(PROBLEM TO WORK ON) Only the pictures should be dropped; copy the rest of the entries exactly.

(Before-and-after change data)
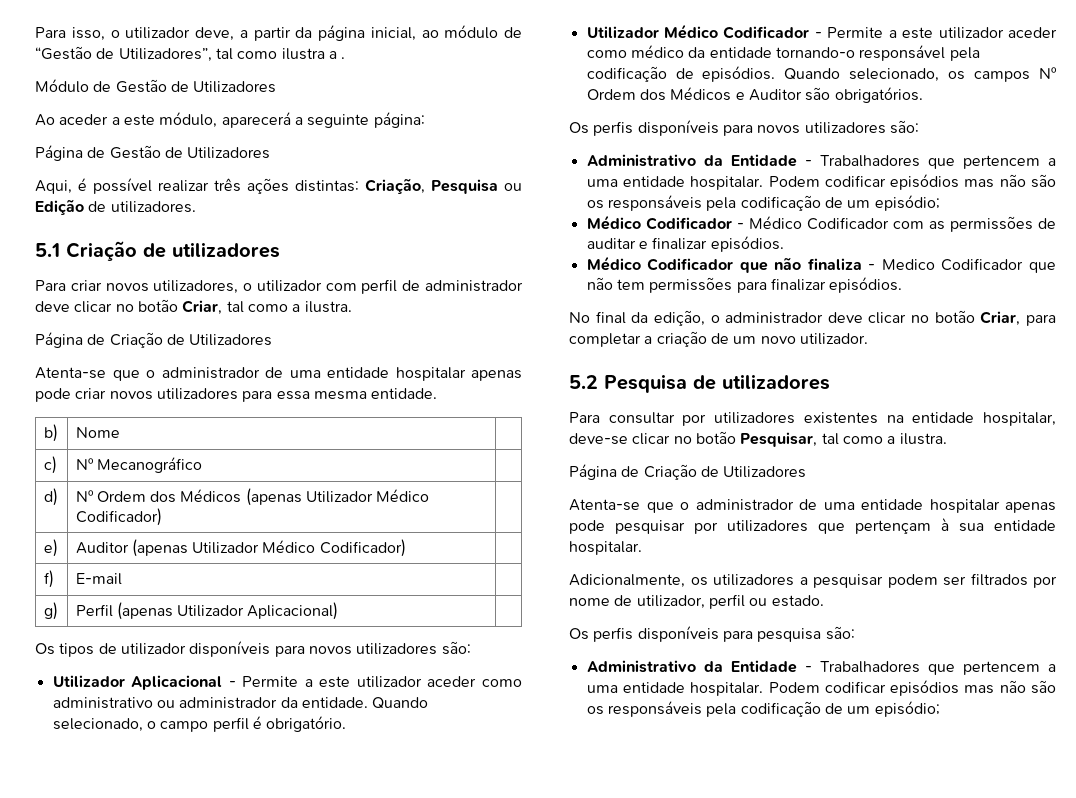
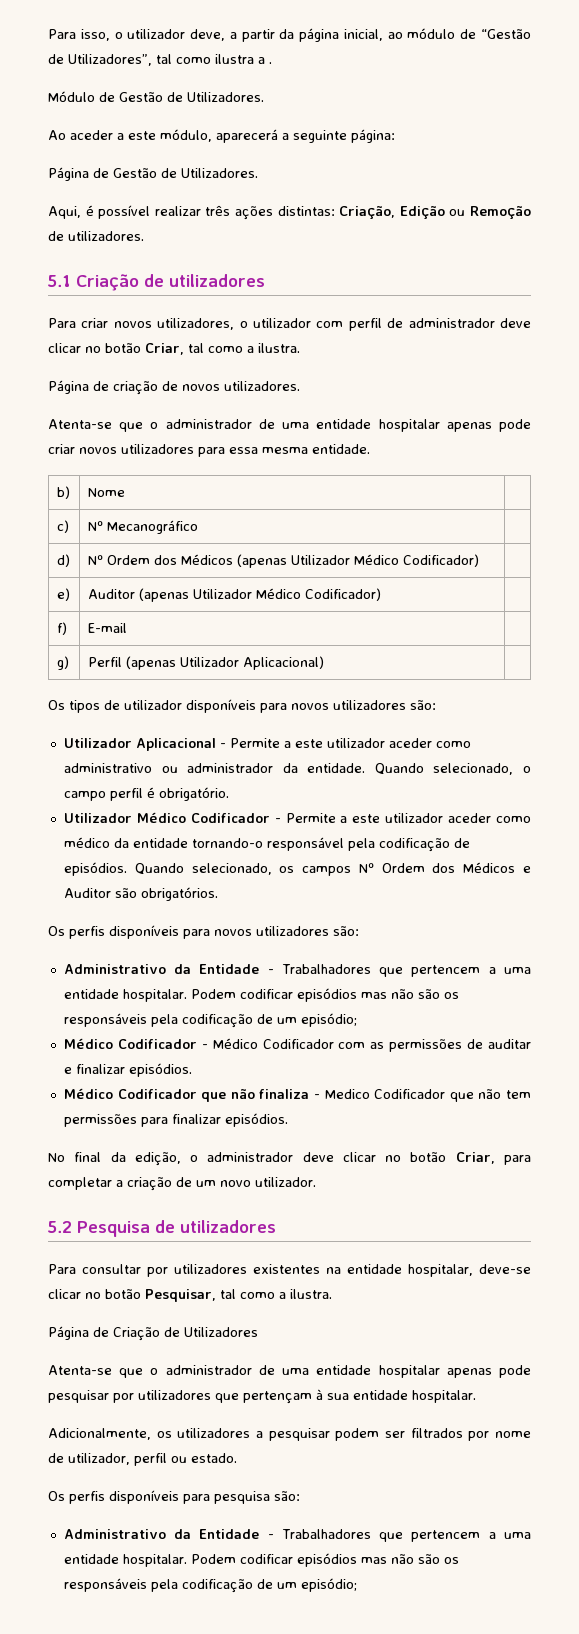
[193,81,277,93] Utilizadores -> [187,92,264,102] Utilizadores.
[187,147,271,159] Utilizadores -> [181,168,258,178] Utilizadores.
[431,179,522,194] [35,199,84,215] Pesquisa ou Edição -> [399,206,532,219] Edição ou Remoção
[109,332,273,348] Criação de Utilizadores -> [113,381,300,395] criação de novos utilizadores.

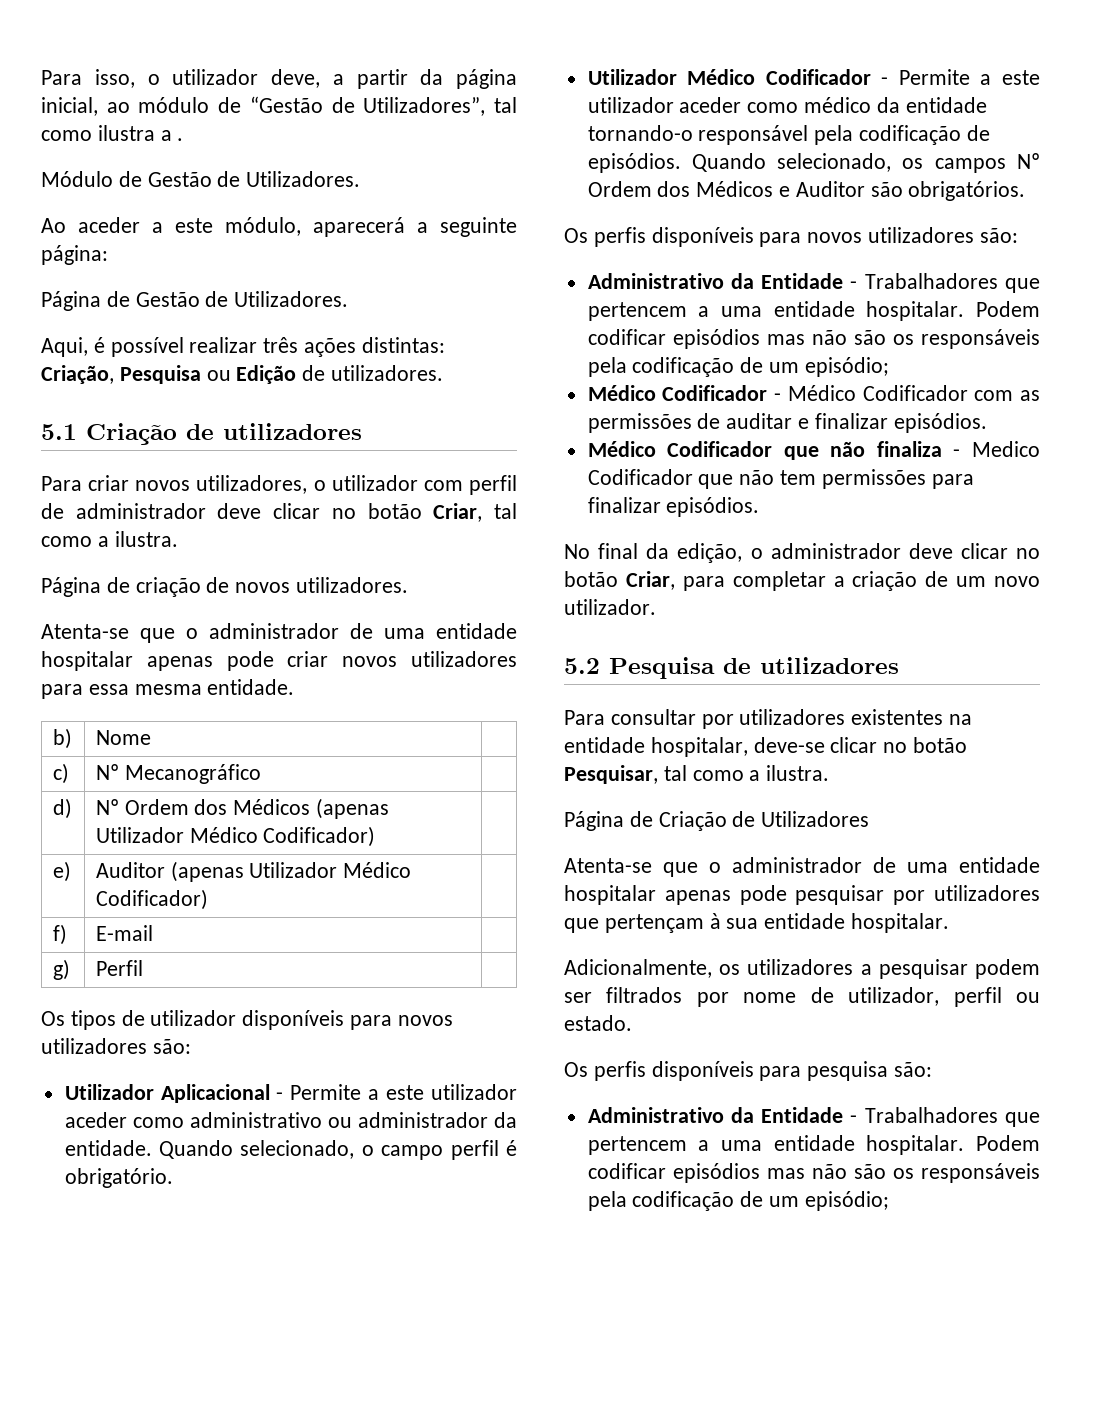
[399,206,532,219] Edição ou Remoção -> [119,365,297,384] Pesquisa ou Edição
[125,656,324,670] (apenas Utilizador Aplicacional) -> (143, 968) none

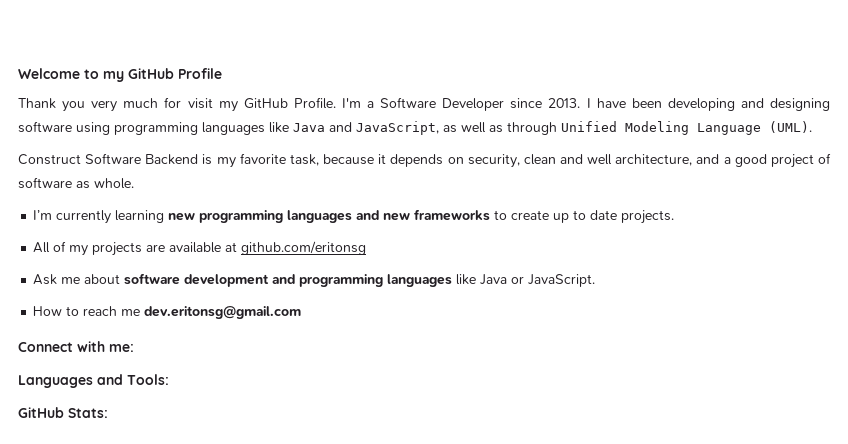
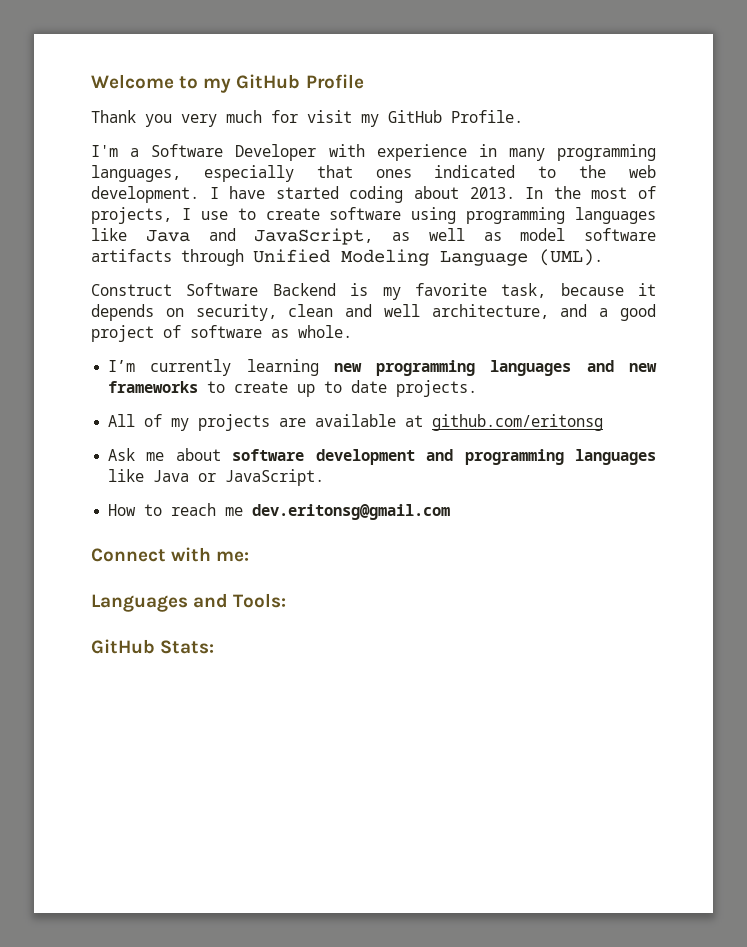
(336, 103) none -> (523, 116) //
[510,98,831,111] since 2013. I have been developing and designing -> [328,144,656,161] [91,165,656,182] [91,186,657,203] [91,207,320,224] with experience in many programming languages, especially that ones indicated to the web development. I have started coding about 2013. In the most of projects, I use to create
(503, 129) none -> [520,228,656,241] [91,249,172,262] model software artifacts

(WRITTEN RESPONSE)
[193,81,277,93] Utilizadores -> [187,92,264,102] Utilizadores.
[187,147,271,159] Utilizadores -> [181,168,258,178] Utilizadores.
[431,179,522,194] [35,199,84,215] Pesquisa ou Edição -> [399,206,532,219] Edição ou Remoção
[109,332,273,348] Criação de Utilizadores -> [113,381,300,395] criação de novos utilizadores.

[399,206,532,219] Edição ou Remoção -> [119,365,297,384] Pesquisa ou Edição
[125,656,324,670] (apenas Utilizador Aplicacional) -> (143, 968) none

(336, 103) none -> (523, 116) //
[510,98,831,111] since 2013. I have been developing and designing -> [328,144,656,161] [91,165,656,182] [91,186,657,203] [91,207,320,224] with experience in many programming languages, especially that ones indicated to the web development. I have started coding about 2013. In the most of projects, I use to create
(503, 129) none -> [520,228,656,241] [91,249,172,262] model software artifacts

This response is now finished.